Amerikan hikâyesi demem şu yüzden: Bechdel, dağılan ve tekrara düşen anlatısında yaşadığı topluma, toplumun büyük sorunlarına atıfta bulunmuyor; kendini sakındığını veya olup bitenleri umursamadığını bize göstermiyor. Bir arkadaşının dünyada olup bitenlerle ilgisi var ama Bechdel oradan da kendine dair mesajlar çıkarıyor. Duyduğu her söz, okuduğu her kitap, aklına takılan her hatıra, her yaşanmışlık kendini açıklamasına fayda sağlaması için kullanılıyor. Kitap bittiğinde kendini iyileştireceğine inanıyor olmalı ki söz dönüp dolaşıp “ben” derdine geliyor, çörekleniyor. Bechdel, gay kültüründen, diğer lezbiyenlerden veya mainstreamdan o denli bahsetmiyor. Oysa kitabın en güçlü kareleri annesinin sözleri yüzünden ağladığı bölümden çıkıyor. Neden? Çünkü annesi, kızının ötekiler –ve toplum- tarafından nasıl anlaşılacağını hesap ediyor. Sanki, bir otorite olarak annenin bildiği ama sakladığı, izin verdiği ama teşhir etmediği kızının durumu (!) ve “iktidar mahremiyeti” hikâyeye çok katkı sağlarmış.

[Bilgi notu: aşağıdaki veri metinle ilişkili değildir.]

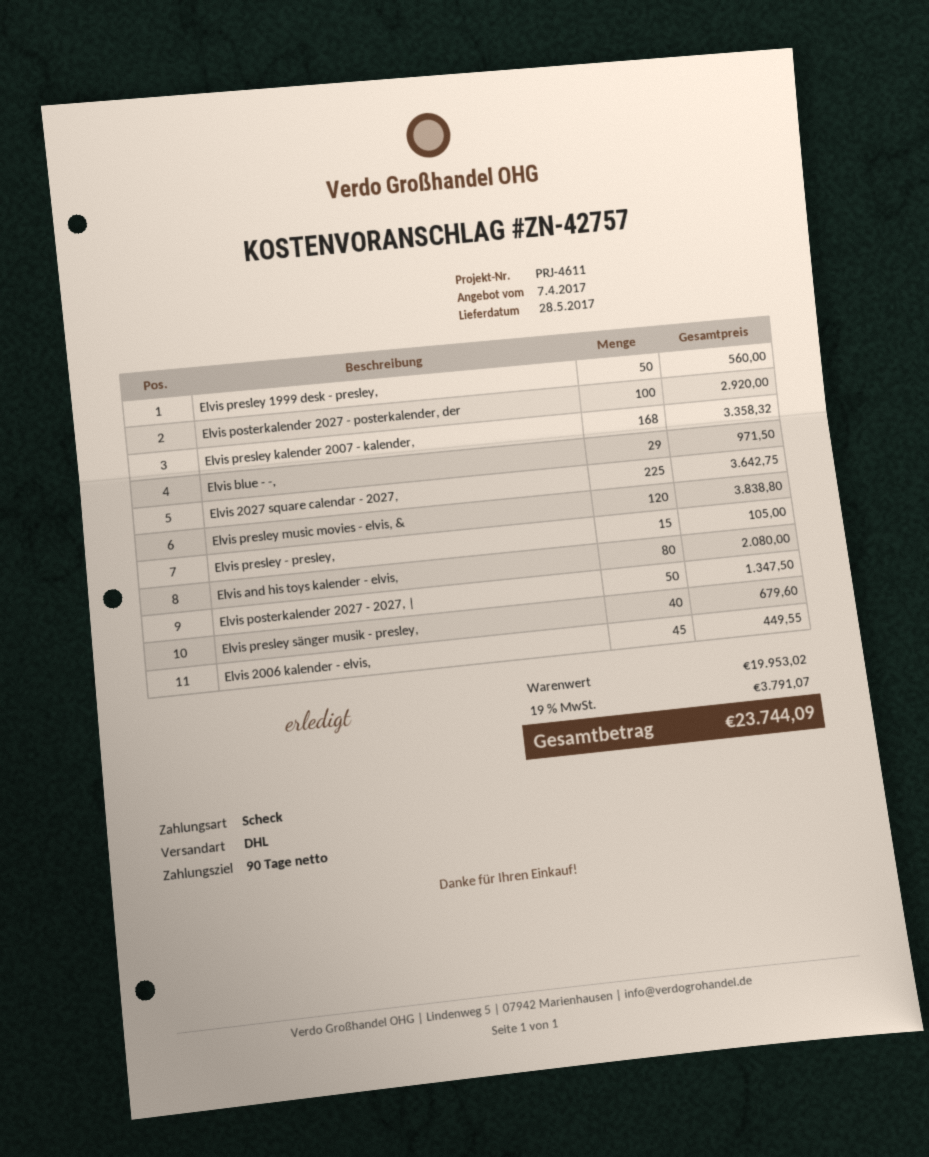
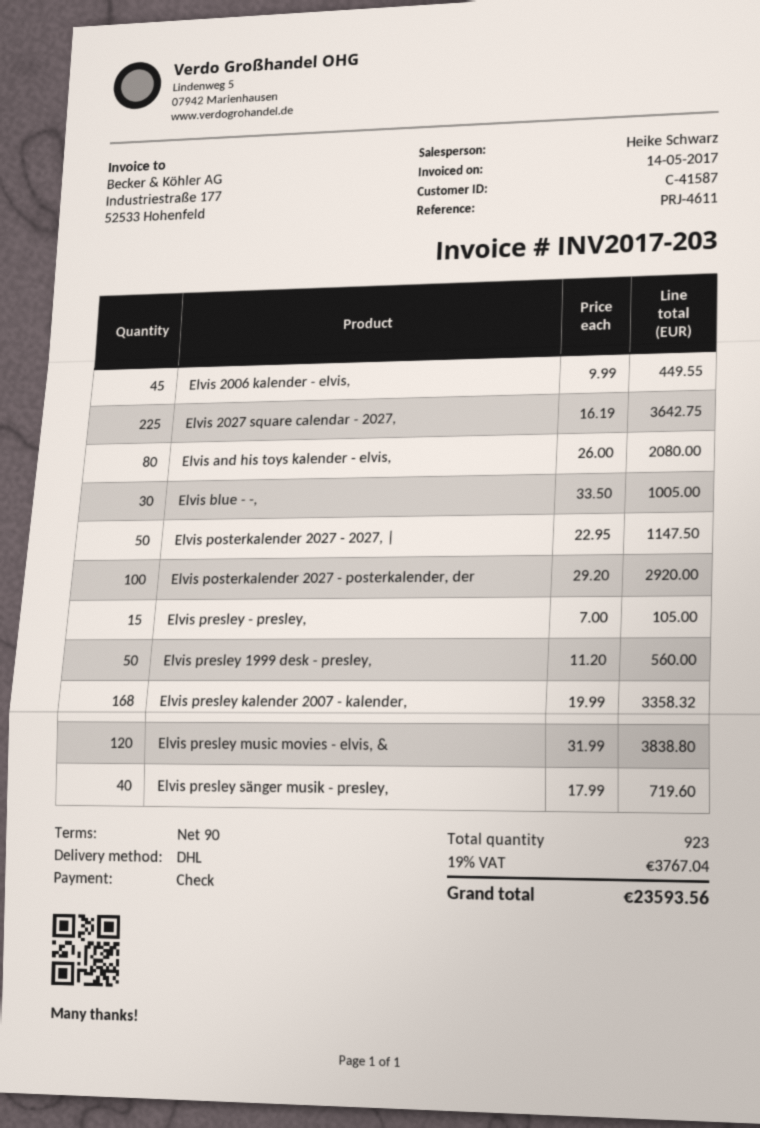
Elvis blue - -,: 29 for 971.50 -> 30 for 1005.00
Elvis posterkalender 2027 - 2027, |: 50 for 1347.50 -> 50 for 1147.50
Elvis presley sänger musik - presley,: 40 for 679.60 -> 40 for 719.60
tax: 19% = 3791.07 -> 19% = 3767.04
total: 23744.09 -> 23593.56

Yazar bir tercihte bulunmuş bunu anlıyorum ama akademik bir tez-makale havasının kitaba entelektüel bir derinlik katmadığını hatta aksine hantallaştırdığını düşünüyorum. Cenaze Evi- Şenlik Evi’nin sahici sıkıntıları, o yavaşlığı anlamlı ve derinlikli kılıyordu çünkü geriye ve ileriye dönüşlerle anlatılan karakterler vardı. Bechdel, Annem Sen Misin de annesini bile anlam olarak sabitlemiş, kartonlaştırmış, kendisi dışında kimseye bir karakter atfetmemiş, güzelleşen çizgisi ve ilginç konusu bu zaafı örtememiş. Yine de el hak, Türkiye’de eşcinsel edebiyatının sınırlılıkları düşünülürse, meraklısı için, bu listeye kimi açılardan ilginç bir grafik roman katıldı diyelim.

Radikal Kitap, 2.5.2014
"Entelektüel Teferruatlar Hikâyenin Önüne Geçiyor" adıyla yayınlandı.